Muchos filósofos e historiadores abandonaron en diversas oleadas un racionalismo más o menos positivista, al comprobar que era una fuente intelectualmente agotada. Aparte de la referencia a Dios en los relatos de las conversiones, se da también, especialmente en la cultura gala, un  cierto deseo de recuperar las pasadas grandezas de la nación francesa. Llegará al extremo radical del movimiento de Action Française, que se menciona suficientemente, aunque haya sido culturamente pasajero. 

En realidad, sigue abierta la crisis de cultura occidental, y muy particularmente, la europea. Lo refleja bien la historia intelectual desde finales del siglo XVIII. Cada intento de solución, alejado de las raíces de Jerusalén, Atenas y Roma, ha contribuido en la práctica a ampliar y alargar los problemas. Tras la gran hecatombe de la I Guerra Mundial, se produjeron intentos serios de iluminar la crisis cultural, que seguiría creciendo, hasta estallar el segundo gran conflicto del mundo occidental.

Sin embargo, muchas de las propuestas de los ocho autores analizados en este libro, siguen arrojando luces para el momento actual de Europa. Ahí están las descripciones de la tensión entre la espiritualidad y la construcción del mundo; las relaciones no precisamente dependientes entre descristianización y política; el anhelo de una nueva cristiandad, caracterizada por el pluralismo y excluyente de enfoques clericales; la responsabilidad ética del cristiano confrontado a problemas sociales complejos; la recuperación de las raíces de Europa, frente a neopaganismos en parte precursores de la newage; en fin, la eclosión de los nacionalismos, letales para la universalidad de la Iglesia. El humanismo moderno construido de espaldas a Dios justifica en algunos autores cierta reticencia, cuando no crítica frontal, al mundo contemporáneo, con la correspondiente nostalgia del medioevo. Pero no hay siempre, ni mucho menos, afanes restauradores, especialmente en la organización política de la vida pública.

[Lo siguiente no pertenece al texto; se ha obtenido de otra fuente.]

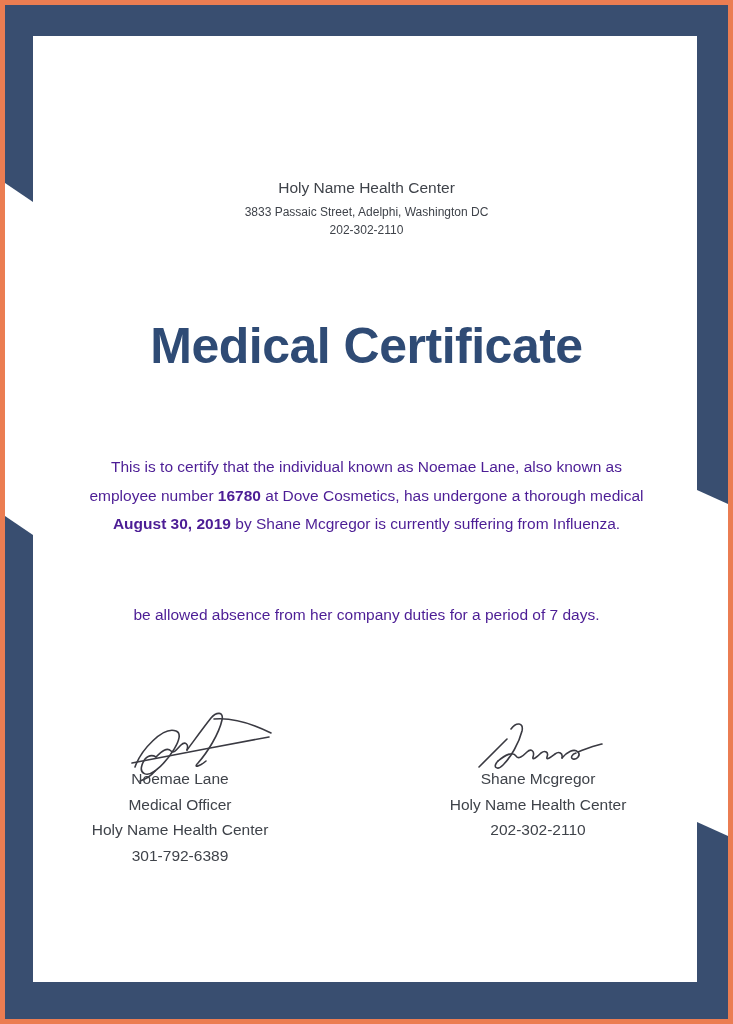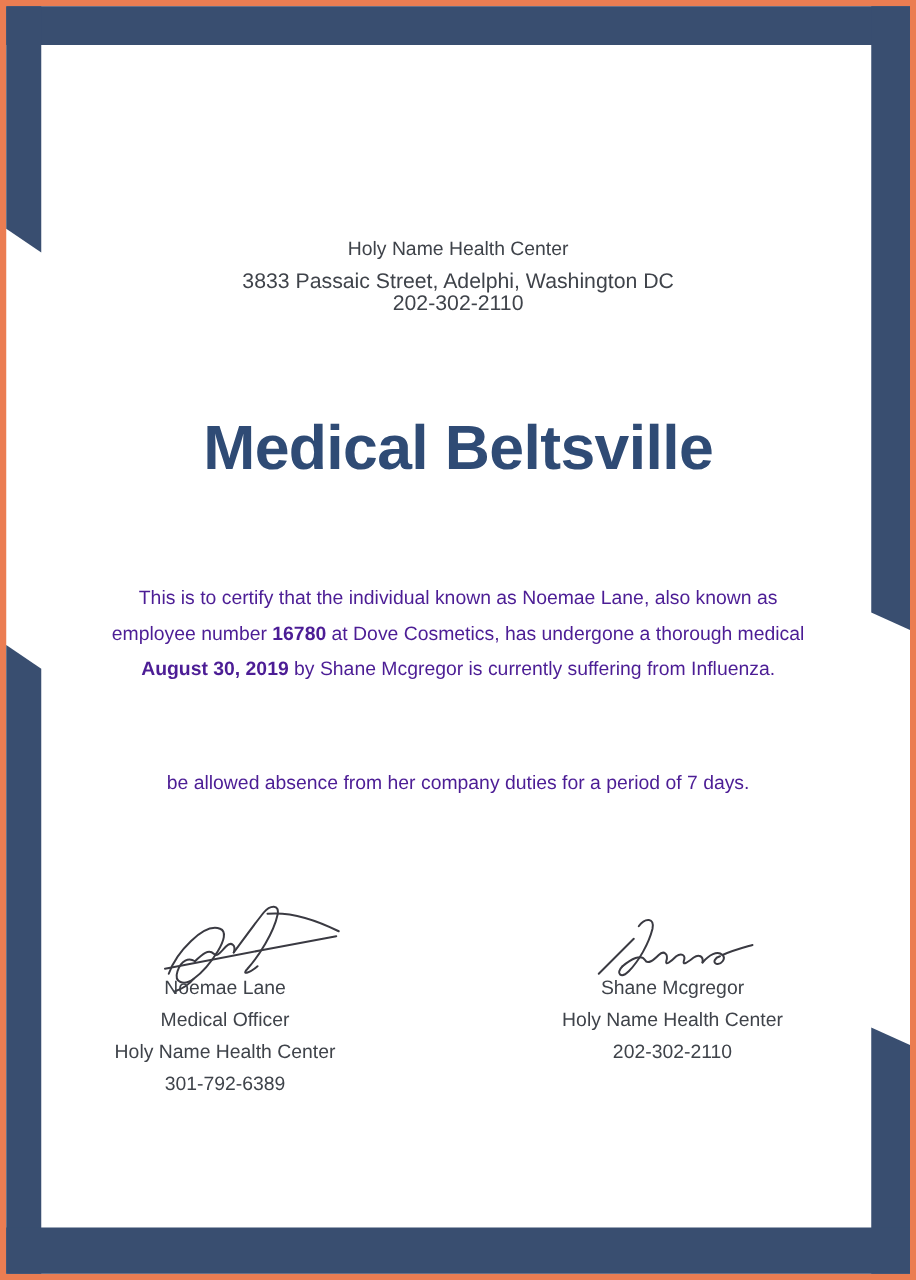--- a/index.html
+++ b/index.html
@@ -16,7 +16,7 @@
     background:#ffffff;
   }
   .frame-svg{position:absolute;left:0;top:0;width:733px;height:1024px;display:block;}
-  .content{position:absolute;left:0;top:16px;width:733px;height:810px;}
+  .content{position:absolute;left:0;top:4px;width:733px;height:810px;}
 
   .header{position:absolute;top:173px;left:0;width:100%;text-align:center;color:#3F434A;}
   .header .org{font-size:15.5px;line-height:22px;margin-bottom:5px;}

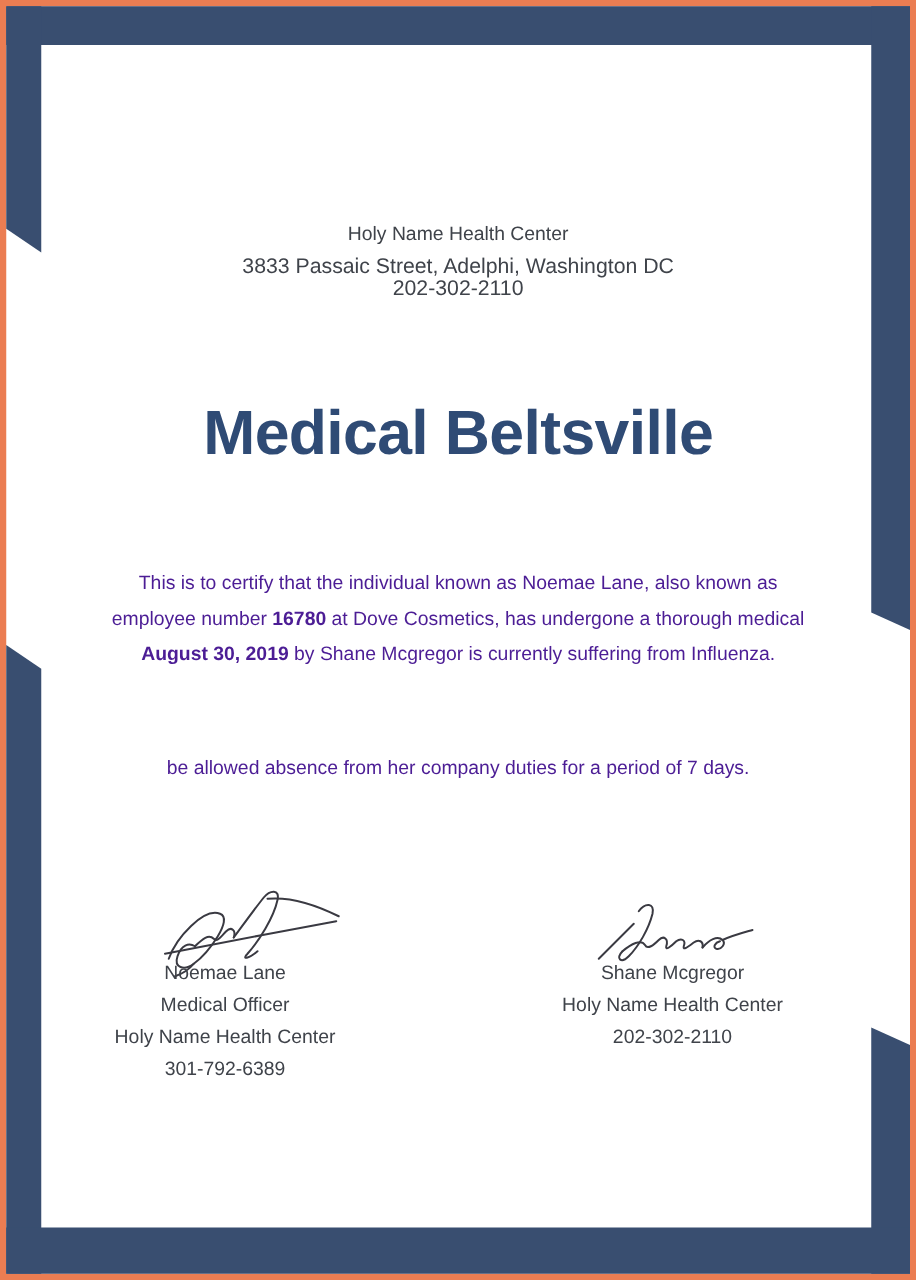--- a/index.html
+++ b/index.html
@@ -20,7 +20,7 @@
 
   .header{position:absolute;top:173px;left:0;width:100%;text-align:center;color:#3F434A;}
   .header .org{font-size:15.5px;line-height:22px;margin-bottom:5px;}
-  .header .addr,.header .phone{font-size:17px;line-height:17.5px;}
+  .header .addr,.header .phone{font-size:12px;line-height:17.5px;}
 
   .title{
     position:absolute;top:316px;left:0;width:100%;

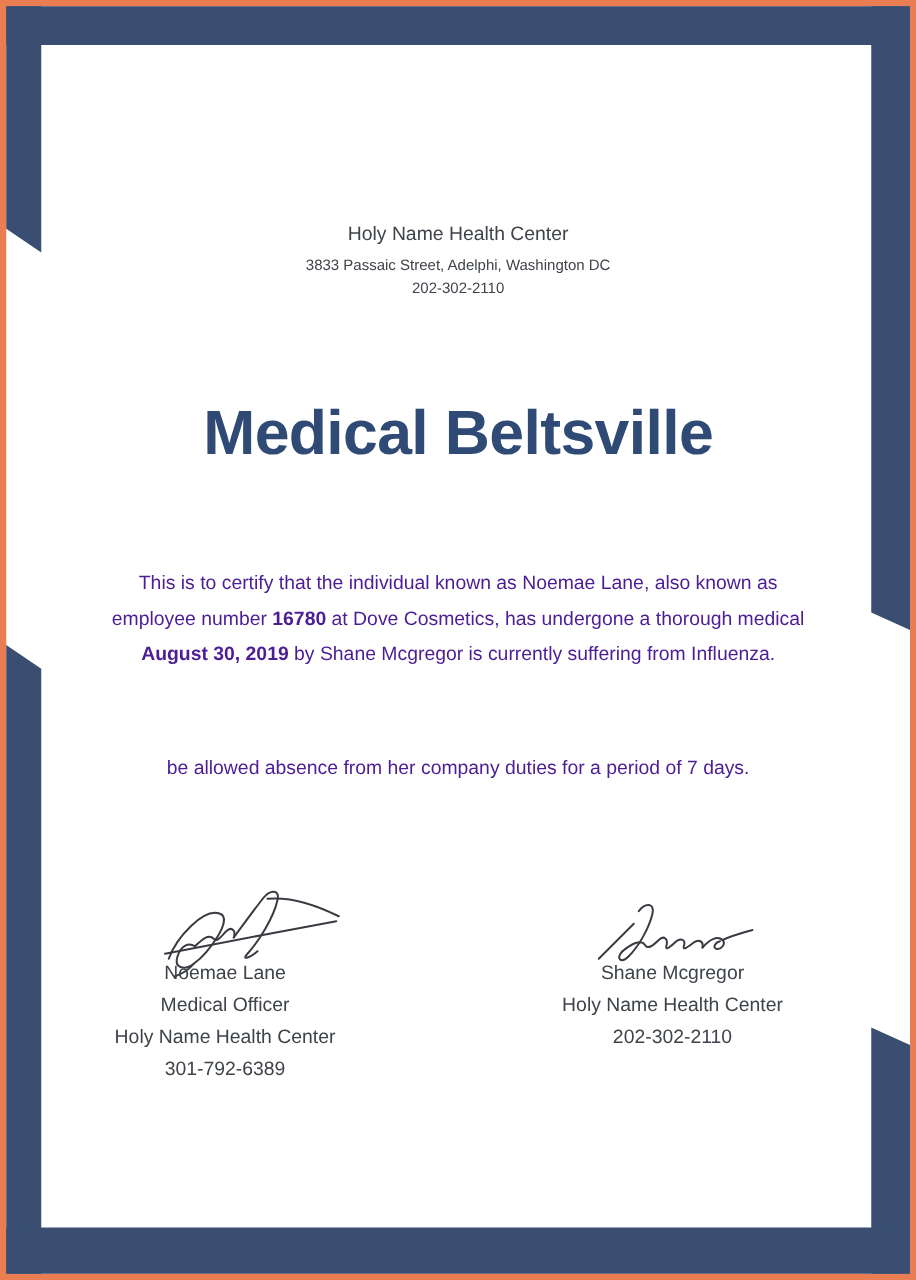--- a/index.html
+++ b/index.html
@@ -71,7 +71,7 @@
       <div class="phone">202-302-2110</div>
     </div>
 
-    <div class="title">Medical Beltsville</div>
+    <div class="title">Medical Certificate</div>
 
     <div class="para certify">
       <div class="line"><span>This is to certify that the individual known as Noemae Lane, also known as</span></div>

Resultó muy significativa la enorme difusión  de esa nueva Edad Media preconizada por Nicolás Berdiaeff en 1924. Sin planteamientos clericales superados, desde aquella transfiguración cristiana de la sociedad se proponían enfoques atrayentes para superar la crisis de la modernidad.

Más de un lector apreciará el contraste paradójico que aparece entre los personajes elegidos, en contra de lo que podría esperarse de estereotipos: los cuatro franceses resultan más bien volcados a la acción social y política, mientras que en los británicos prevalece la reflexión intelectual.

El repaso de las aportaciones de  todos, aunque construidas en un contexto histórico distinto al actual, pueden facilitar cierto relevo generacional que contribuya a asentar con bases más firmes a una Unión Europea que, a falta de identidad religiosa, podría perder incluso su identidad cultural y geográfica con la incorporación de Turquía.